Shepherd’s Staff In-home Care caregiver Jim shared this story about his client, a Vietnam war veteran:
John, a 70-year-old Vietnam war veteran, has advanced Parkinson’s disease and limited mobility. During our early visits, John showed me his Air Force pictures and told me of his wartime experience. He talked about his exposure to Agent Orange as a crew chief for F4s in Vietnam, and explained that 15 years previously, it had been confirmed that this exposure could cause Parkinsons. At about that time, I had been part of a research team at the Walter Reed Army Institute of Research that had conducted a retrospective study that substantiated that Agent Orange exposure caused early onset of Parkinsons. We were both amazed at the coincidence and began to bond.
When I asked John if he had ever been to the Vietnam Memorial, he said no, because when he returned in 1969, people had called him a baby-killer and spit on him. I told him that I had been part of the anti-war movement, but not part of the extreme fringe. Then I looked him directly in the eye and said, ‘John, I am sorry that happened. Please forgive us for being so crude.’
After several months, John agreed to make the trip to DC. He wore his Air Force Vietnam veteran cap for the first time in years. When we arrived, parking was limited and John said, ‘Jim, it will be a miracle if we find a place to park.’ Just then, a car pulled out about a hundred feet in front of us. We looked at each other, knowing something special had happened.

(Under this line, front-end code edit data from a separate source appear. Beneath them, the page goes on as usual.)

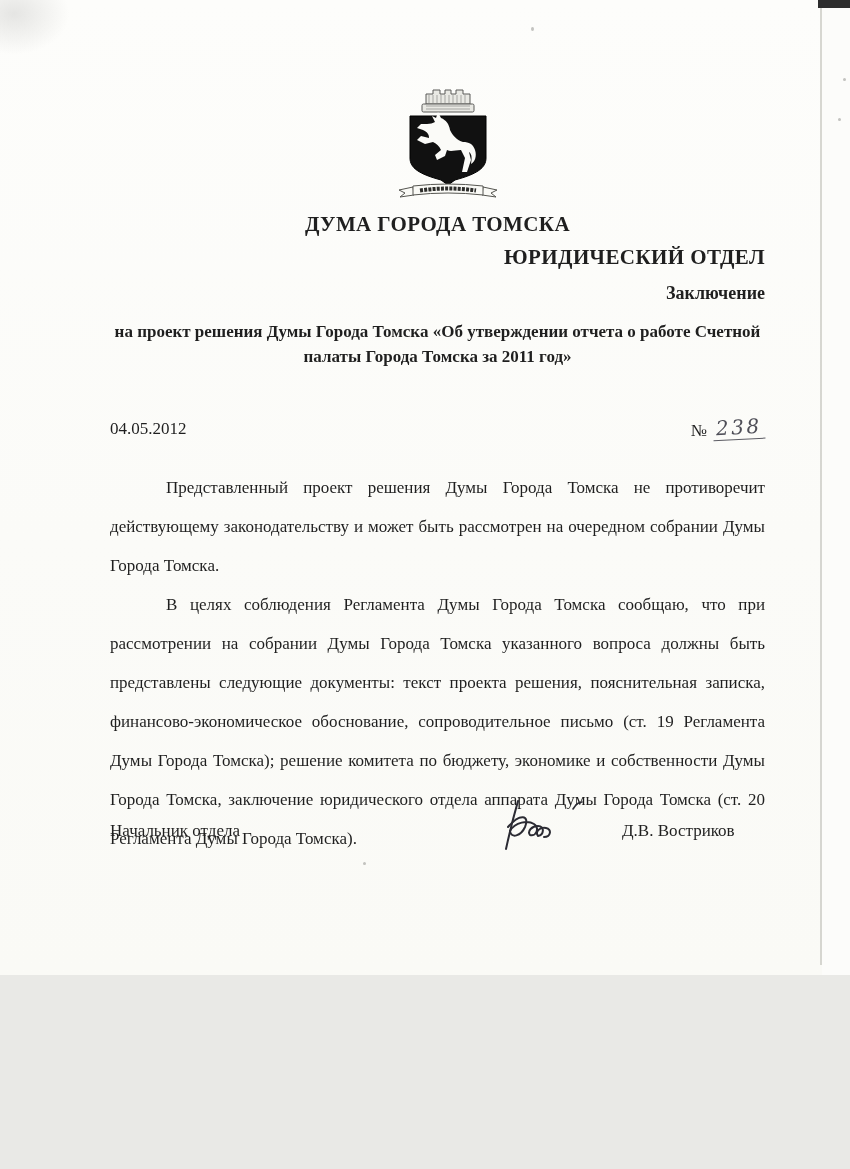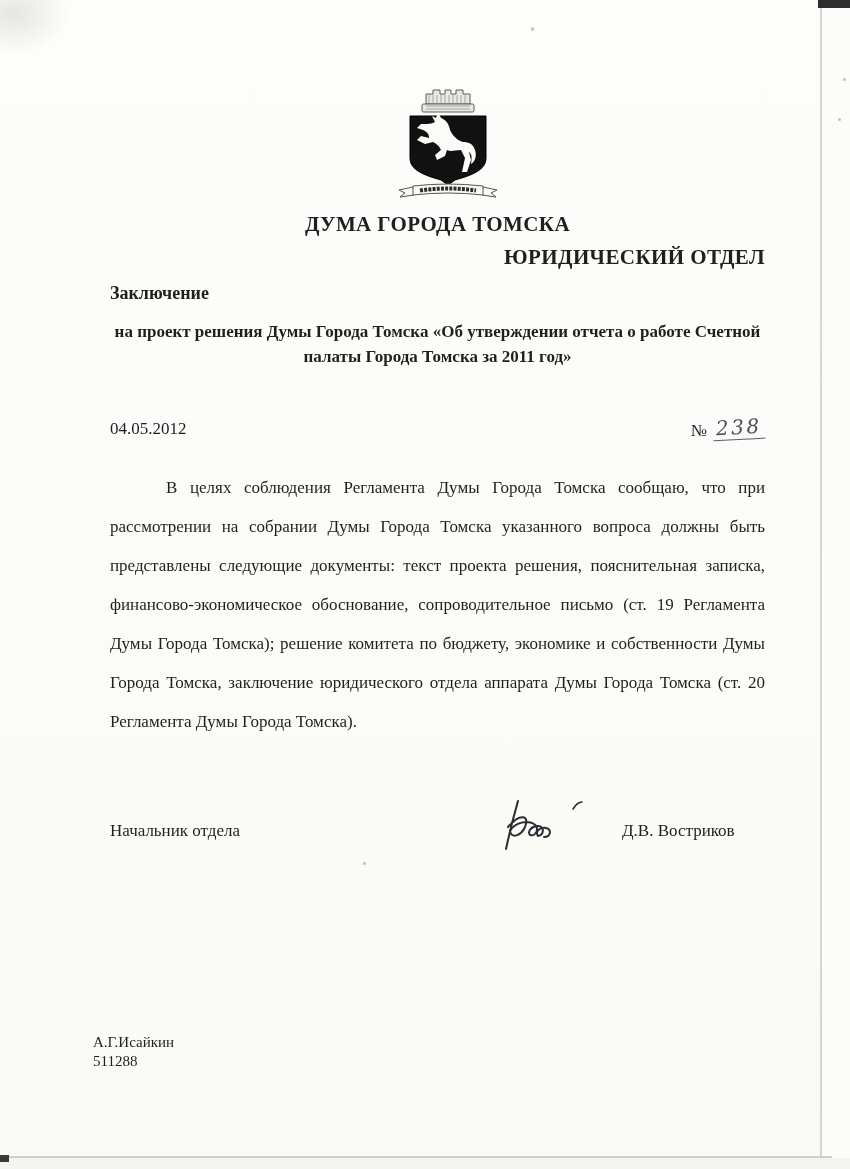--- a/index.html
+++ b/index.html
@@ -5,7 +5,7 @@
   html,body{margin:0;padding:0;background:#e9e9e6;}
   #page{
     position:relative;
-    width:850px;height:1169px;
+    width:850px;height:975px;
     margin:0 auto;
     background:linear-gradient(180deg,#fdfdfb 0%,#fbfbf8 55%,#fafaf6 100%);
     overflow:hidden;

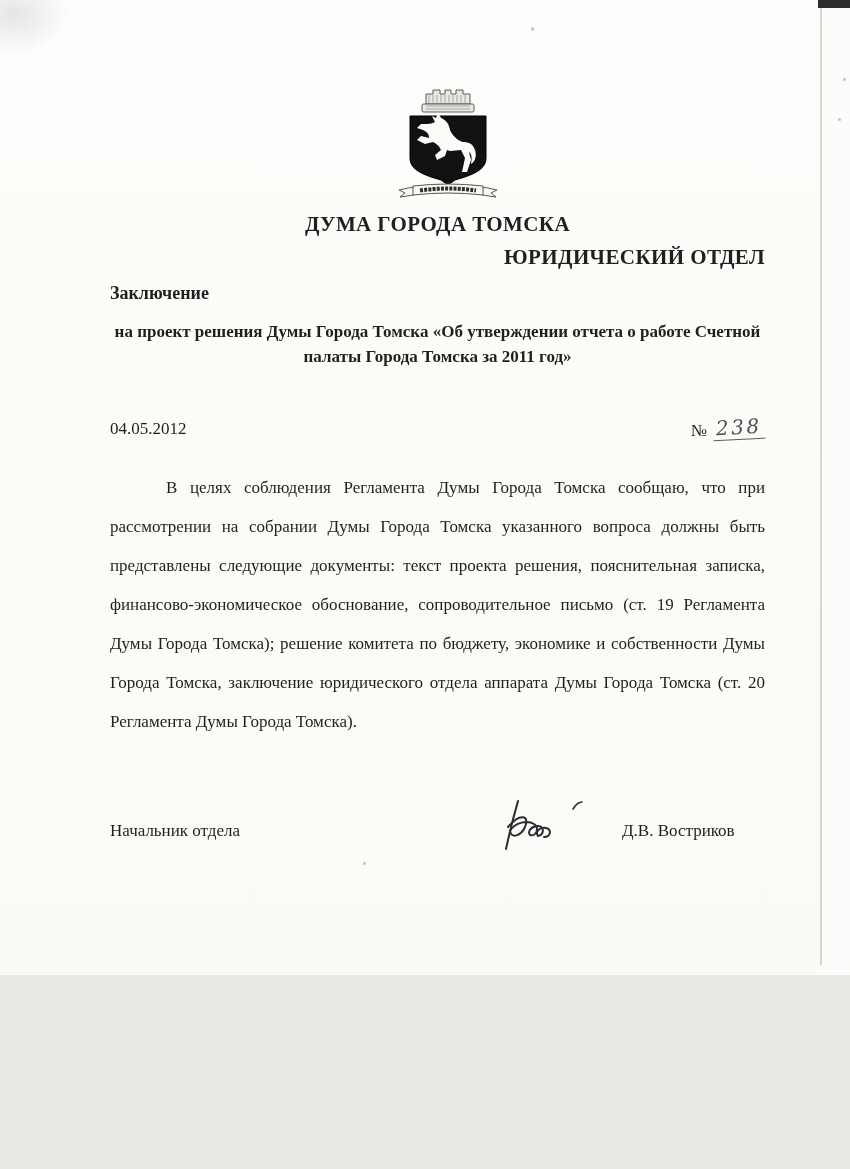--- a/index.html
+++ b/index.html
@@ -28,7 +28,7 @@
   .emblem-wrap{margin-top:86px;text-align:center;transform:translateX(10px);}
   .h-org{margin:10px 0 0;text-align:center;font-size:21px;font-weight:bold;letter-spacing:.4px;line-height:24px;}
   .h-dept{margin:9px 0 0;text-align:right;font-size:21px;font-weight:bold;letter-spacing:.4px;line-height:24px;}
-  .h-doctype{margin:13px 0 0;text-align:left;font-size:18px;font-weight:bold;line-height:22px;}
+  .h-doctype{margin:13px 0 0;text-align:right;font-size:18px;font-weight:bold;line-height:22px;}
   .h-subject{margin:15px 0 0;text-align:center;font-size:17px;font-weight:bold;line-height:25px;}
 
   .dateline{margin-top:49px;display:flex;justify-content:space-between;font-size:17px;line-height:22px;}

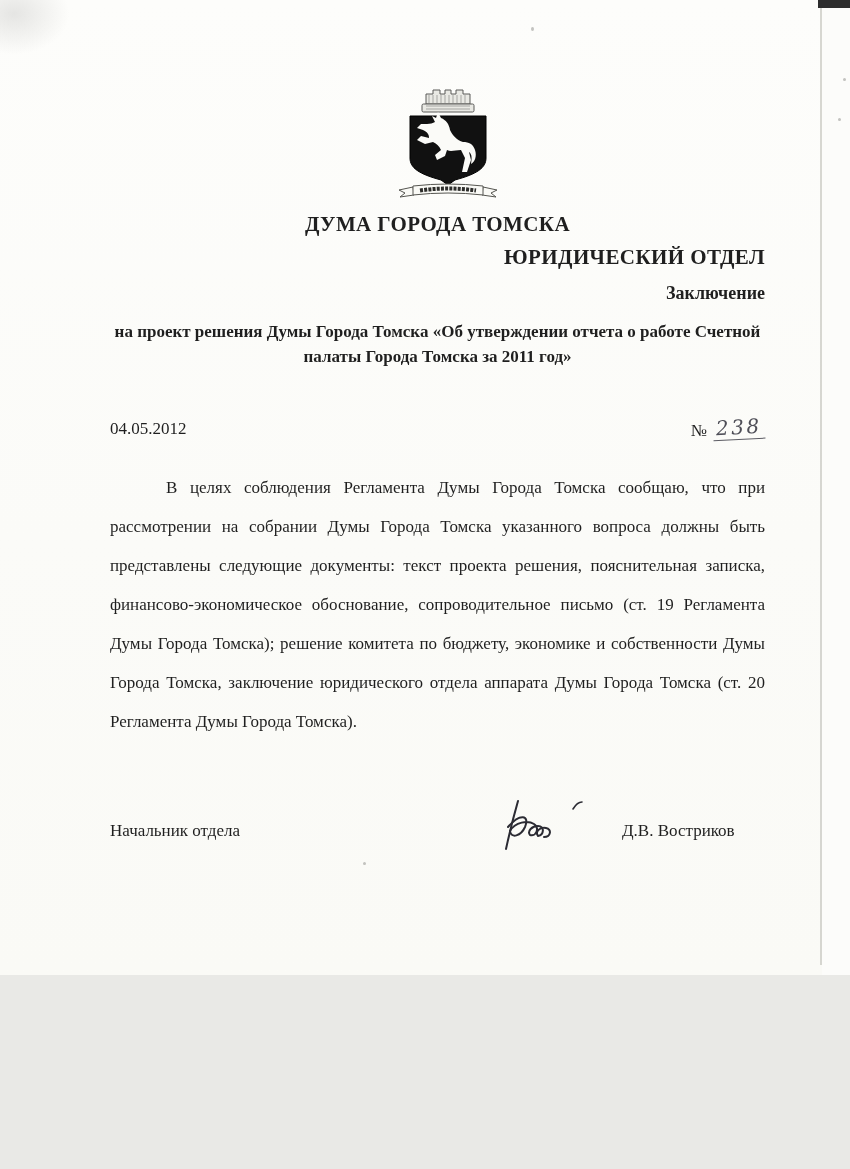--- a/index.html
+++ b/index.html
@@ -127,6 +127,7 @@
     </div>
 
     <div class="bodytext">
+      <p>Представленный проект решения Думы Города Томска не противоречит действующему законодательству и может быть рассмотрен на очередном собрании Думы Города Томска.</p>
       <p>В целях соблюдения Регламента Думы Города Томска сообщаю, что при рассмотрении на собрании Думы Города Томска указанного вопроса должны быть представлены следующие документы: текст проекта решения, пояснительная записка, финансово-экономическое обоснование, сопроводительное письмо (ст. 19 Регламента Думы Города Томска); решение комитета по бюджету, экономике и собственности Думы Города Томска, заключение юридического отдела аппарата Думы Города Томска (ст. 20 Регламента Думы Города Томска).</p>
     </div>
   </div>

As we approached the site, there were many men wearing Vietnam veteran caps who saluted John and said, ‘Thanks, brother.’ John was quiet, observing everything. We went very slowly through the Memorial, pausing occasionally, aware of the power of the moment.
Afterward, we stopped on the walkway beyond and quietly looked back. A woman with two young children approached John, touched his shoulder, and said, ‘Thank you, sir, for serving our country. She returned to her children and spoke to them; they came over and said, ‘Thanks Mister, for serving our country.’ John silently cried.
We made our way back through the long Memorial walkway, stopped at the sculpture depicting the men who served, and then returned silently home. John never spoke directly about the visit, but I knew he was deeply moved. He now wears his Air Force cap on a regular basis. Some time later, I asked him about it. He said it was one of the most moving experiences of his life.